(Image comparison data)
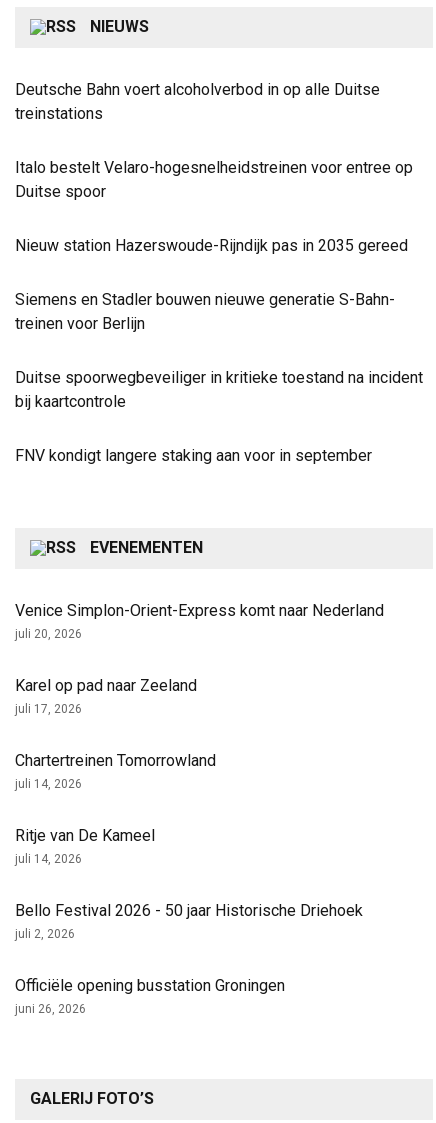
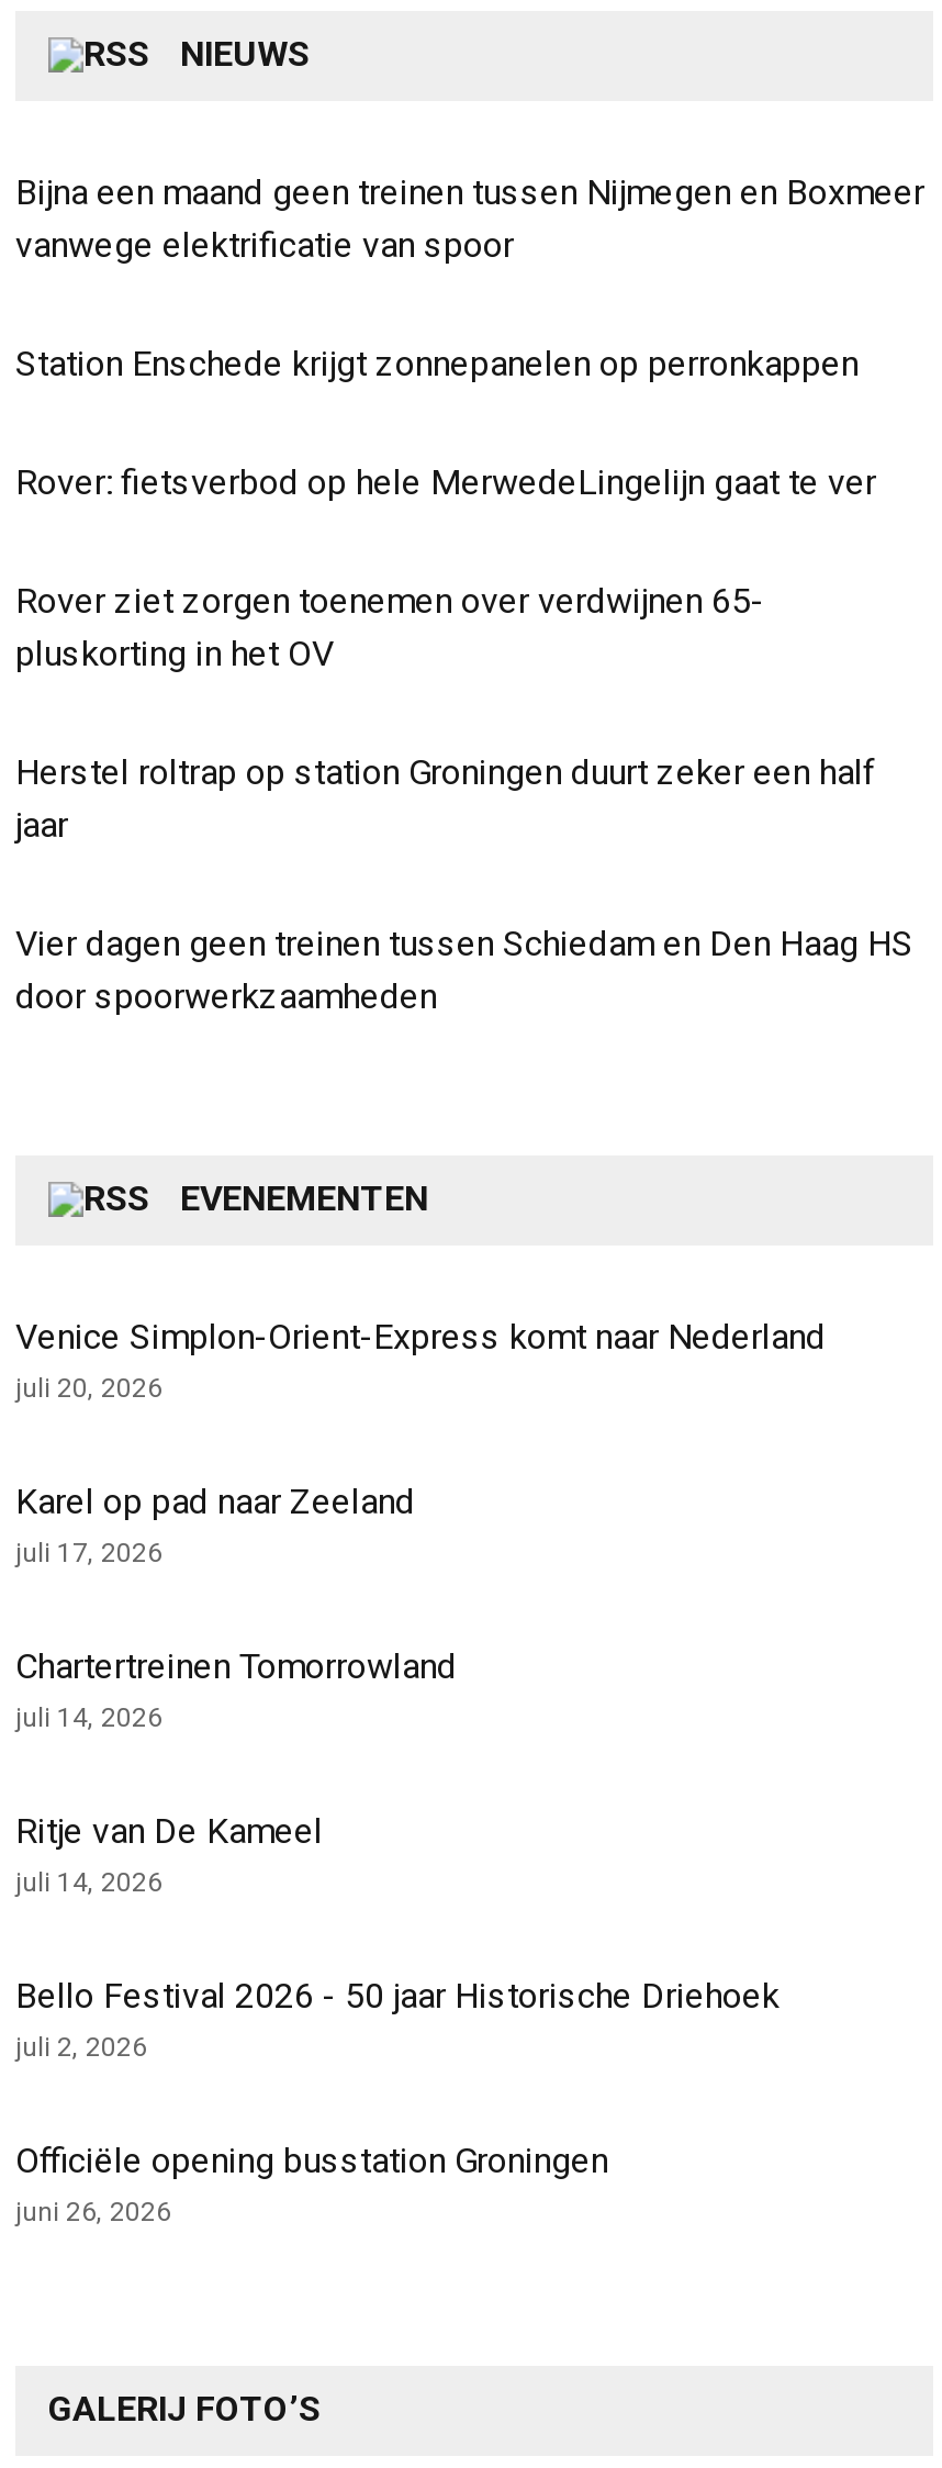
[15,80,380,123] Deutsche Bahn voert alcoholverbod in op alle Duitse | treinstations -> [15,171,924,265] Bijna een maand geen treinen tussen Nijmegen en Boxmeer | vanwege elektrificatie van spoor
[15,158,413,201] Italo bestelt Velaro-hogesnelheidstreinen voor entree op | Duitse spoor -> [15,342,859,384] Station Enschede krijgt zonnepanelen op perronkappen
[15,236,408,255] Nieuw station Hazerswoude-Rijndijk pas in 2035 gereed -> [15,461,876,502] Rover: fietsverbod op hele MerwedeLingelijn gaat te ver
[15,290,395,333] Siemens en Stadler bouwen nieuwe generatie S-Bahn- | treinen voor Berlijn -> [15,579,764,674] Rover ziet zorgen toenemen over verdwijnen 65- | pluskorting in het OV
[15,368,423,411] Duitse spoorwegbeveiliger in kritieke toestand na incident | bij kaartcontrole -> [15,751,876,845] Herstel roltrap op station Groningen duurt zeker een half | jaar
[15,446,372,465] FNV kondigt langere staking aan voor in september -> [15,922,913,1016] Vier dagen geen treinen tussen Schiedam en Den Haag HS | door spoorwerkzaamheden

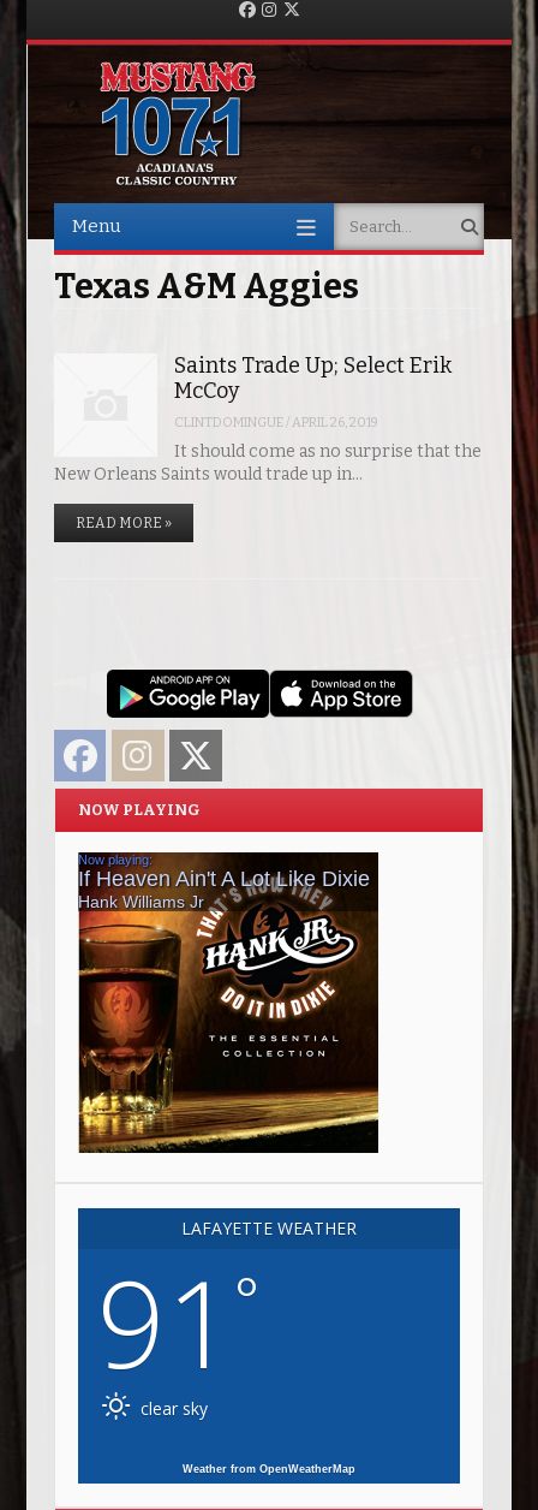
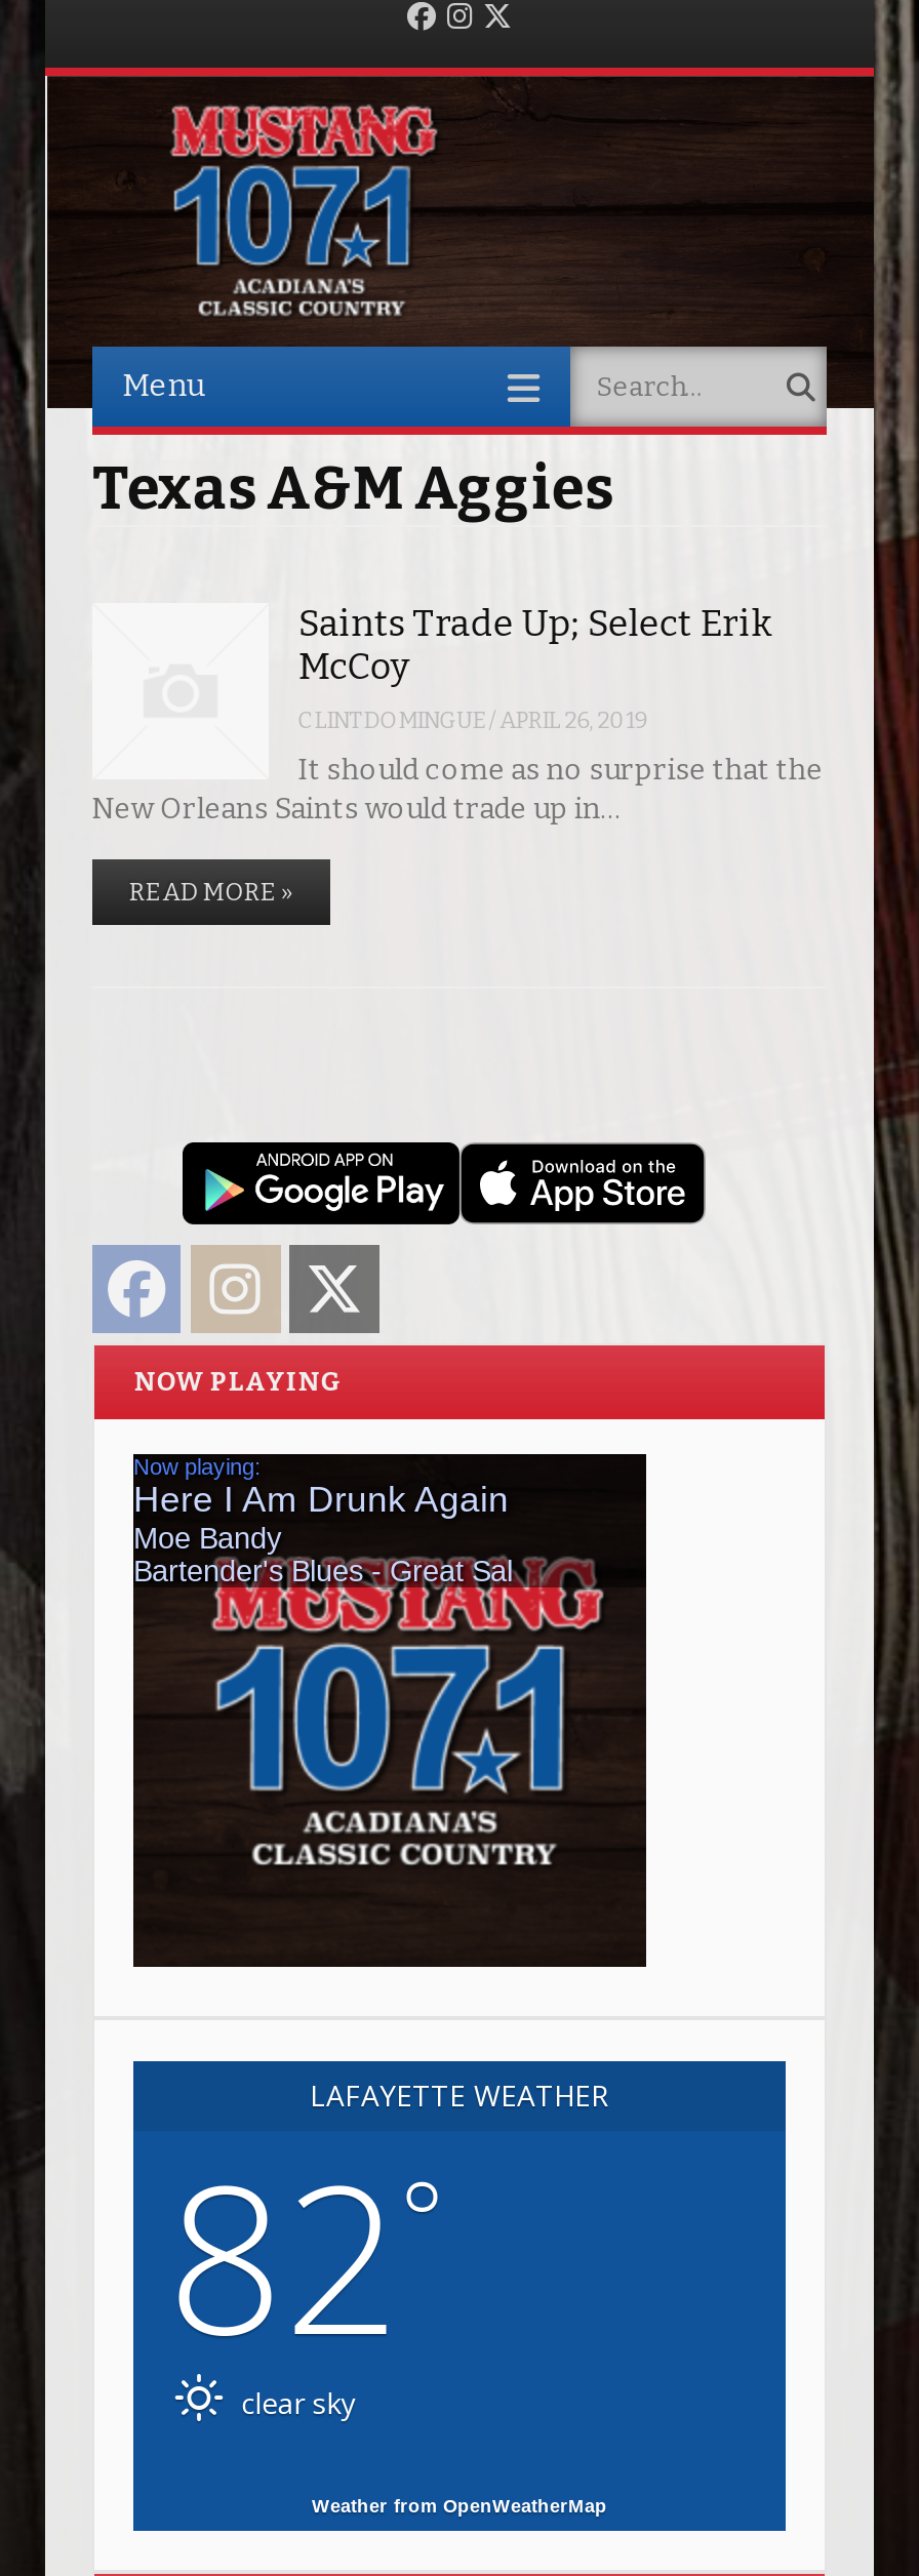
[77,852,379,1153] [image] -> [131,1454,648,1965] [image]
[98,1239,260,1403] 91° -> [167,2114,443,2393] 82°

**WORK TO BE COMPLETED**
All that is wanted is an exact copy of the lines from the line bearing "[15,158,413,201] Italo bestelt" through the final line of the entries, including both ends but no pictures.

**TASK SOLUTION**
[15,158,413,201] Italo bestelt Velaro-hogesnelheidstreinen voor entree op | Duitse spoor -> [15,342,859,384] Station Enschede krijgt zonnepanelen op perronkappen
[15,236,408,255] Nieuw station Hazerswoude-Rijndijk pas in 2035 gereed -> [15,461,876,502] Rover: fietsverbod op hele MerwedeLingelijn gaat te ver
[15,290,395,333] Siemens en Stadler bouwen nieuwe generatie S-Bahn- | treinen voor Berlijn -> [15,579,764,674] Rover ziet zorgen toenemen over verdwijnen 65- | pluskorting in het OV
[15,368,423,411] Duitse spoorwegbeveiliger in kritieke toestand na incident | bij kaartcontrole -> [15,751,876,845] Herstel roltrap op station Groningen duurt zeker een half | jaar
[15,446,372,465] FNV kondigt langere staking aan voor in september -> [15,922,913,1016] Vier dagen geen treinen tussen Schiedam en Den Haag HS | door spoorwerkzaamheden

[77,852,379,1153] [image] -> [131,1454,648,1965] [image]
[98,1239,260,1403] 91° -> [167,2114,443,2393] 82°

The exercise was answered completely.